According to a faculty watch survey conducted in the past academic year, more than 50 percent either didn’t know what OER’s are or expressed no interest in taking them on. Thirteen percent of the professors surveyed believed that in the next five years, OER’s would only be useful in a few disciplines.

Use of technological resources is gradually on the rise, but professors who have gone digital credit students as motivation for the switch.

Journalism assistant professor Gwen Shaffer says she doesn’t want her students to spend too much money in her class.

Shaffer teaches her Internet Policy class using an open-source e-book. The book has a recommended $35 donation to the publisher and although she encourages her students to pay for it so the publisher can keep functioning, she acknowledges that they don’t have to.

“Typical case-law books are a couple hundred dollars, and I didn’t want my students to have to invest that much,” Shaffer said. “My class is a general ed class, so it’s not a textbook they’ll be using routinely in other classes. [Also], e-books are more environmentally friendly. Students can print out just the pages they need.”

Asian American History lecturer Truc HaMai believes students can’t rely just on a textbook to be fully aware of history.

“There is so much available academic material for students to access that is beyond the traditional textbook,” HaMai said. “There are books, journals and news articles.”

HaMai teaches her course using a $10 textbook, which can be found online as an e-text, and online supplemental materials, including YouTube videos and news articles.

As a result of CSU’s shift toward electronic material, the bookstore division of Forty-Niner shops is gradually losing revenue.

Jared Ceja, director of the bookstore division of Forty-Niner shops, says the bookstore makes $5 million annually in course material revenue, which is just a fraction of what it used to generate 20 years ago.
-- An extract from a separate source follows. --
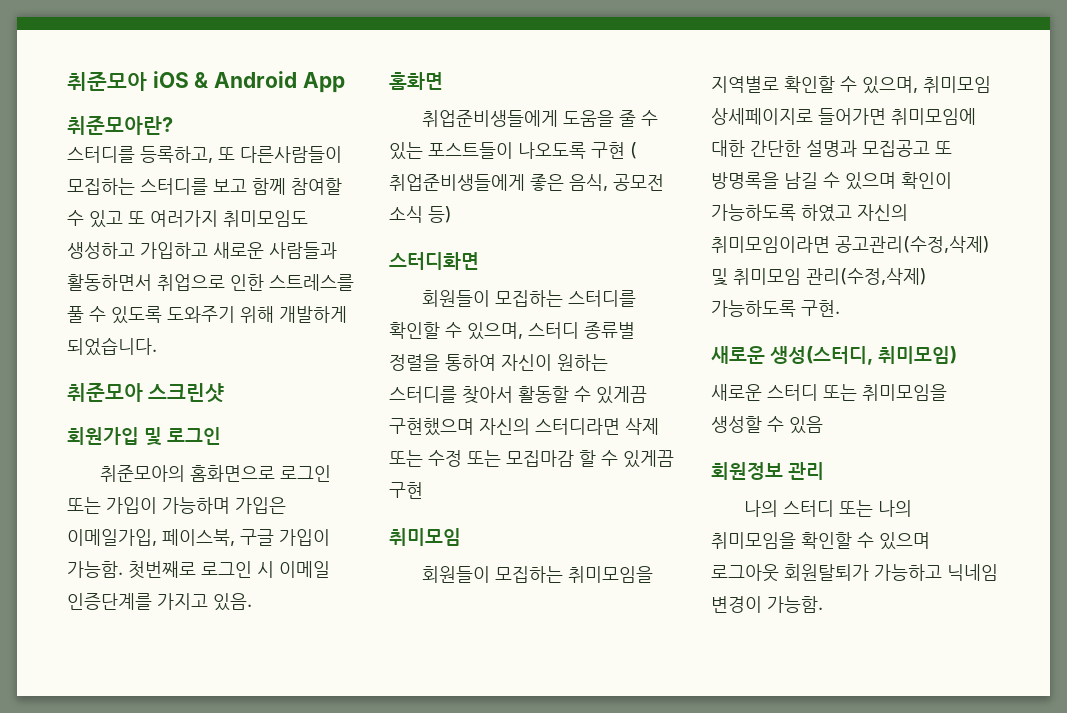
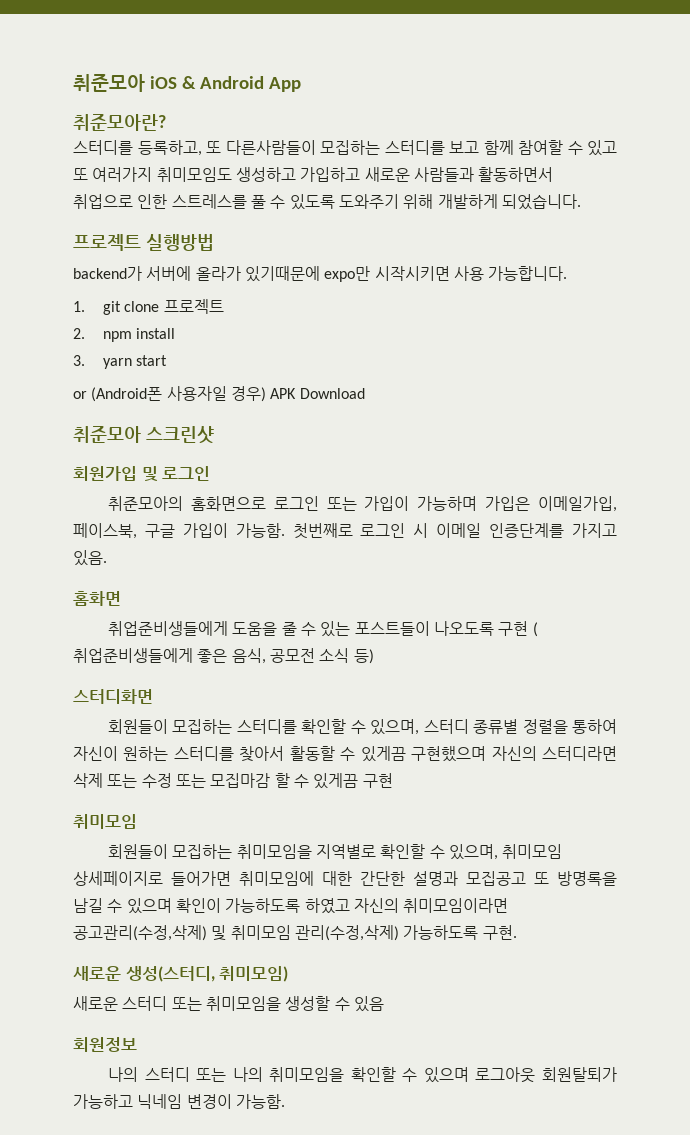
(157, 346) none -> [73,234,214,251] [73,266,568,282] [73,299,224,315] [73,328,176,342] [73,355,168,369] [73,386,365,402] // 프로젝트 실행방법 // backend가 서버에 올라가 있기때문에 expo만 시작시키면 사용 가능합니다. // 1. git clone 프로젝트 // 2. npm install // 3. yarn start // or (Android폰 사용자일 경우) APK Download
[788,462,825,480] 관리 -> (137, 1044) none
But most of that money goes to other expenses.

“More than $4 million of the revenue goes to pay the book publishers,” Ceja said. “Then you have [to pay for] shipping, employee and staff, student workers, overhead expenses and the point of sale system. At the end of the year, the bookstore [makes] $95,000 in net revenue. But we … use that money for student scholarships, infrastructure projects and departmental support.”

But Ceja and Kierstin Stickney, director of marketing and communications for Forty-Niner Shops, maintain that student success and sustaining operations are top priorities.

“Every year is tougher since [the bookstore] operate with a pretty lean staff,” Stickney said. “We work around the clock and almost every department could use at least three or four more full time people. We don’t make a lot but we do enough just to get by in order to assist the campus and make sure the CSULB community is taken care of to the best of our ability.”